[TASK DESCRIPTION] Keep the pictures out. Copy every line of the listing exactly.

[SUPPLIED INFORMATION]

--- START ---

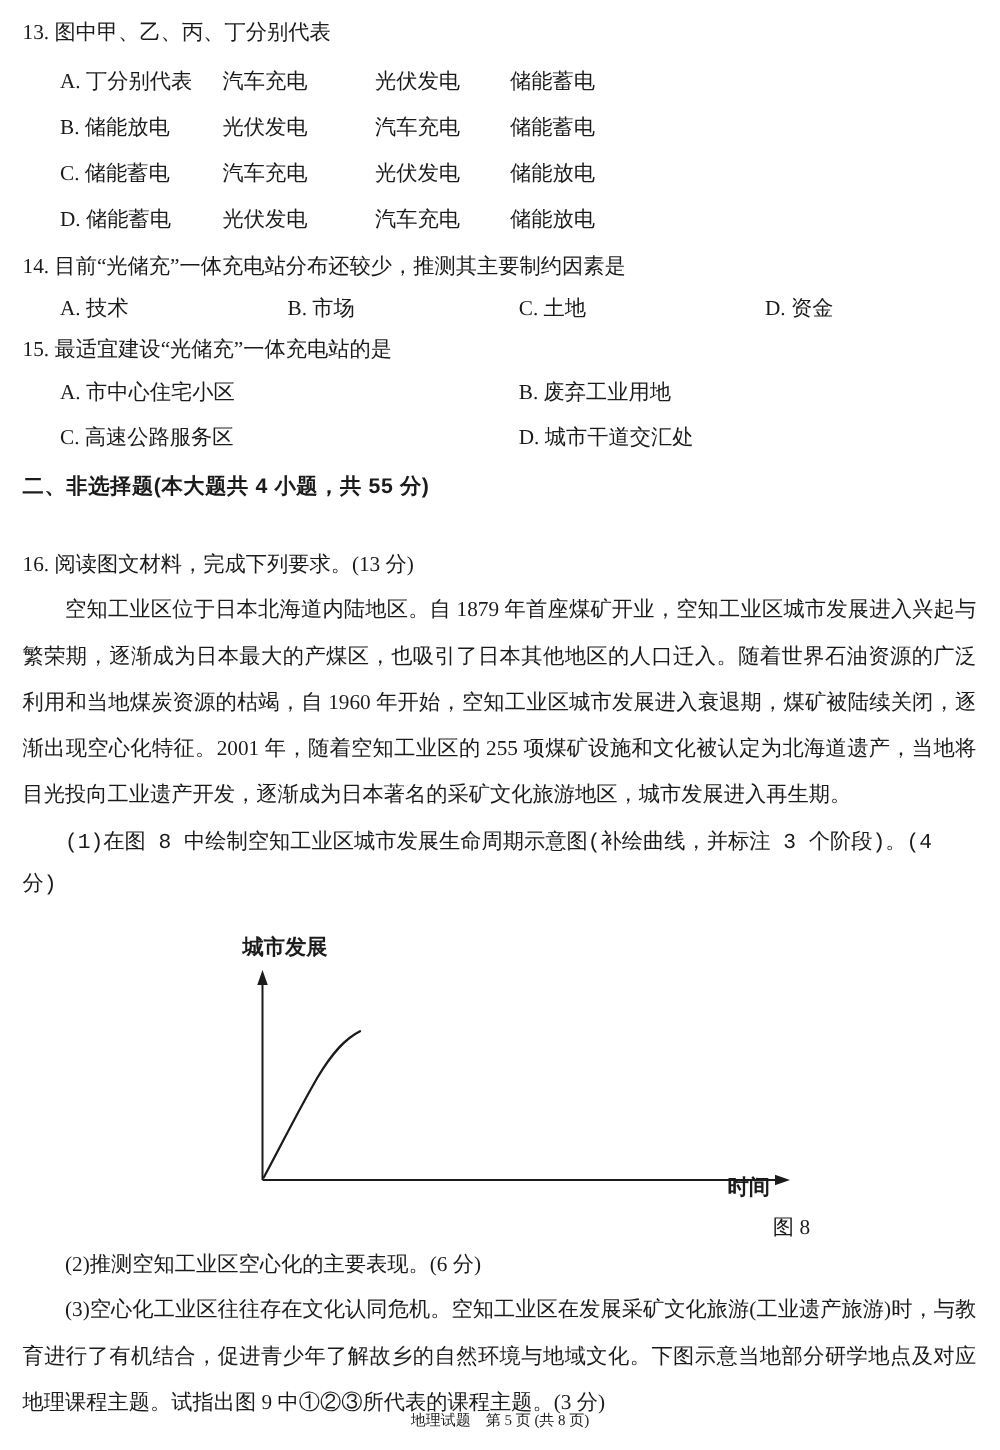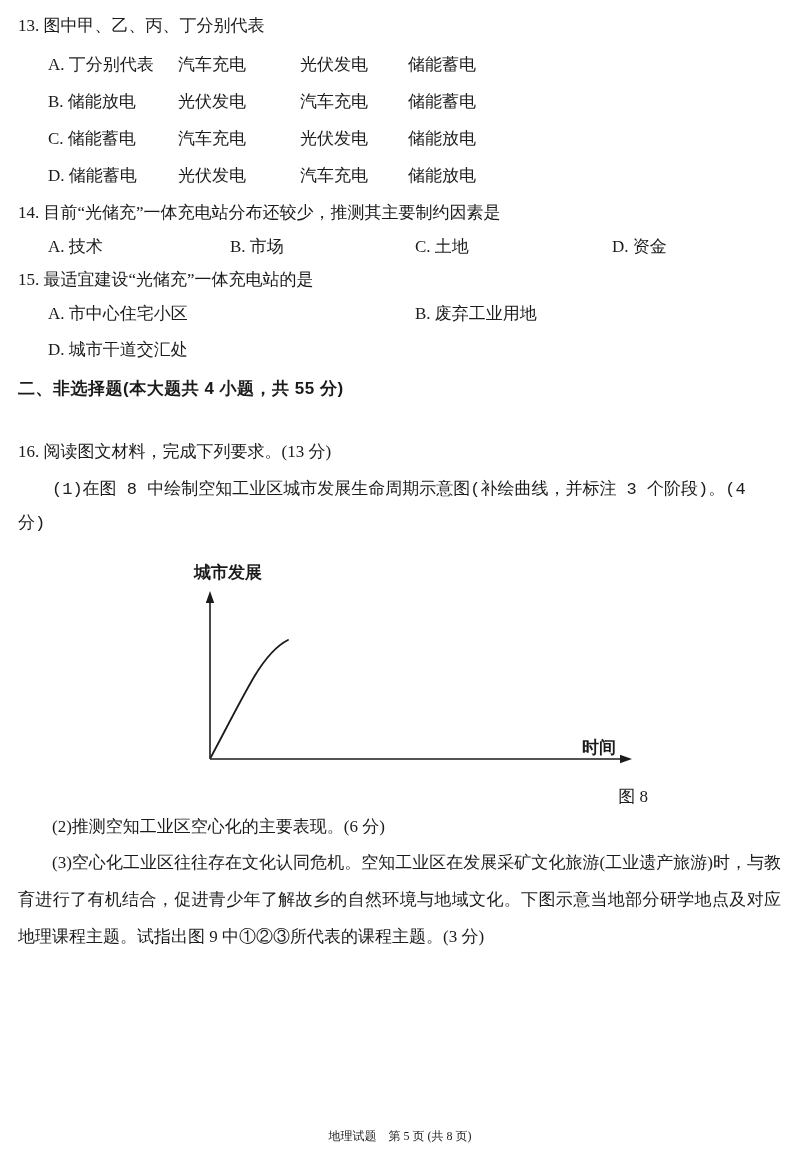--- a/index.html
+++ b/index.html
@@ -160,6 +160,7 @@
   <div class="optgrid optgrid-15">
     <span>A. 市中心住宅小区</span>
     <span>B. 废弃工业用地</span>
+    <span>C. 高速公路服务区</span>
     <span>D. 城市干道交汇处</span>
   </div>
 

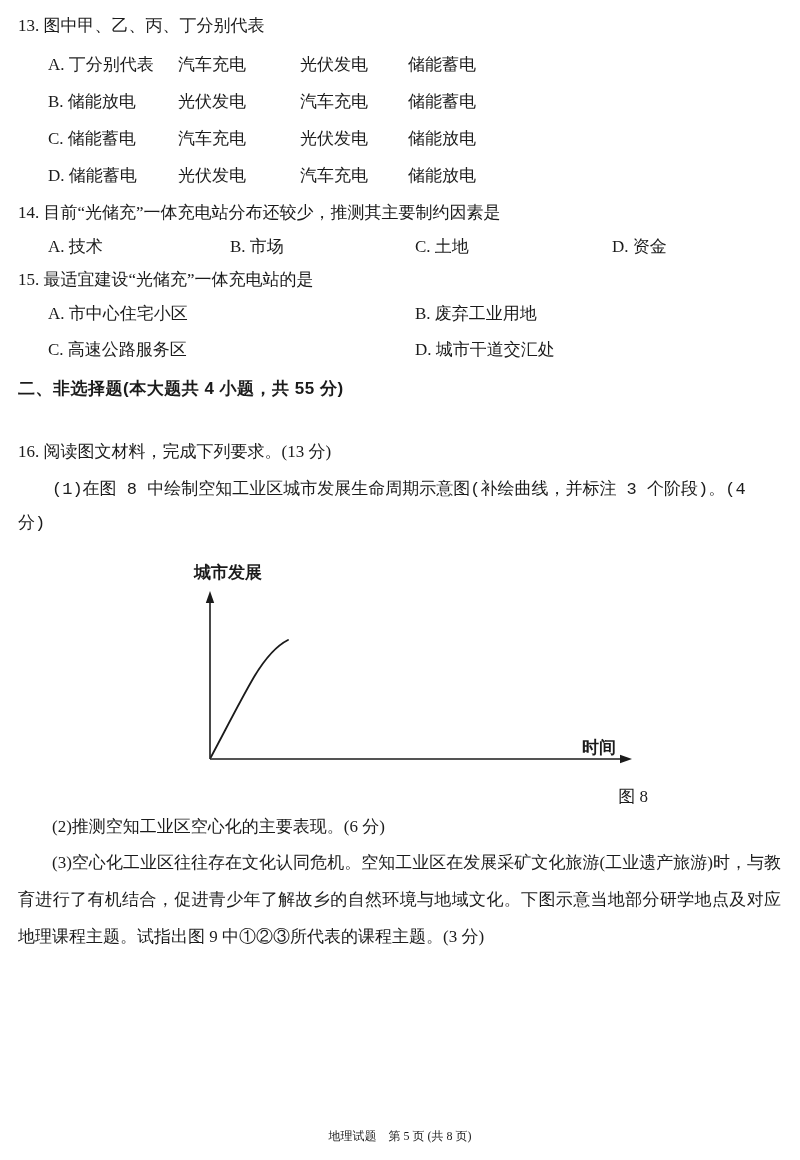--- a/index.html
+++ b/index.html
@@ -167,6 +167,7 @@
   <div class="section-title">二、非选择题(本大题共 4 小题，共 55 分)</div>
 
   <div class="stem stem-16">16. 阅读图文材料，完成下列要求。(13 分)</div>
+  <p class="material">空知工业区位于日本北海道内陆地区。自 1879 年首座煤矿开业，空知工业区城市发展进入兴起与繁荣期，逐渐成为日本最大的产煤区，也吸引了日本其他地区的人口迁入。随着世界石油资源的广泛利用和当地煤炭资源的枯竭，自 1960 年开始，空知工业区城市发展进入衰退期，煤矿被陆续关闭，逐渐出现空心化特征。2001 年，随着空知工业区的 255 项煤矿设施和文化被认定为北海道遗产，当地将目光投向工业遗产开发，逐渐成为日本著名的采矿文化旅游地区，城市发展进入再生期。</p>
 
   <div class="subq subq-1">(1)在图 8 中绘制空知工业区城市发展生命周期示意图(补绘曲线，并标注 3 个阶段)。(4 分)</div>
 

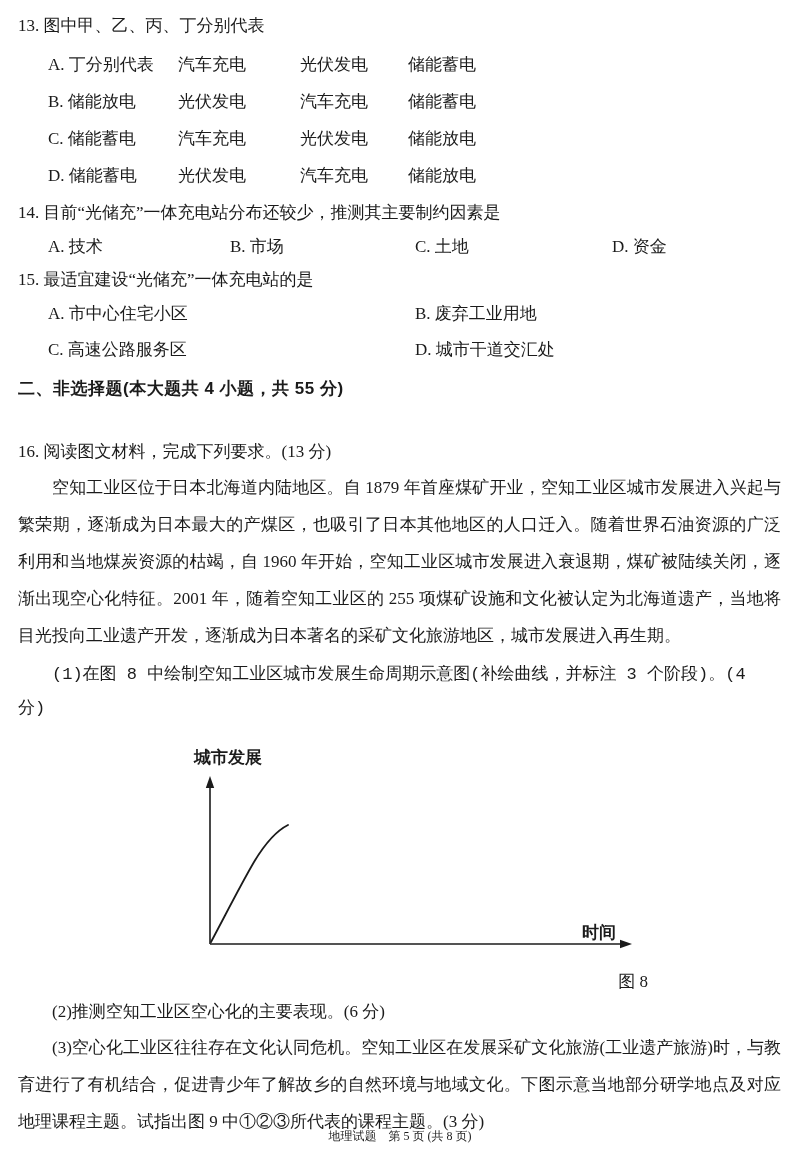--- a/index.html
+++ b/index.html
@@ -88,7 +88,7 @@
   .fig-xlabel {
     position: absolute;
     left: 404px;
-    top: 175px;
+    top: 192px;
     font-family: "Liberation Sans", "DejaVu Sans", sans-serif;
     font-weight: 700;
     font-size: 17px;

--- END ---

[ANSWER TO THIS EXERCISE]
--- a/index.html
+++ b/index.html
@@ -160,6 +160,7 @@
   <div class="optgrid optgrid-15">
     <span>A. 市中心住宅小区</span>
     <span>B. 废弃工业用地</span>
+    <span>C. 高速公路服务区</span>
     <span>D. 城市干道交汇处</span>
   </div>
 

--- a/index.html
+++ b/index.html
@@ -167,6 +167,7 @@
   <div class="section-title">二、非选择题(本大题共 4 小题，共 55 分)</div>
 
   <div class="stem stem-16">16. 阅读图文材料，完成下列要求。(13 分)</div>
+  <p class="material">空知工业区位于日本北海道内陆地区。自 1879 年首座煤矿开业，空知工业区城市发展进入兴起与繁荣期，逐渐成为日本最大的产煤区，也吸引了日本其他地区的人口迁入。随着世界石油资源的广泛利用和当地煤炭资源的枯竭，自 1960 年开始，空知工业区城市发展进入衰退期，煤矿被陆续关闭，逐渐出现空心化特征。2001 年，随着空知工业区的 255 项煤矿设施和文化被认定为北海道遗产，当地将目光投向工业遗产开发，逐渐成为日本著名的采矿文化旅游地区，城市发展进入再生期。</p>
 
   <div class="subq subq-1">(1)在图 8 中绘制空知工业区城市发展生命周期示意图(补绘曲线，并标注 3 个阶段)。(4 分)</div>
 

--- a/index.html
+++ b/index.html
@@ -88,7 +88,7 @@
   .fig-xlabel {
     position: absolute;
     left: 404px;
-    top: 175px;
+    top: 192px;
     font-family: "Liberation Sans", "DejaVu Sans", sans-serif;
     font-weight: 700;
     font-size: 17px;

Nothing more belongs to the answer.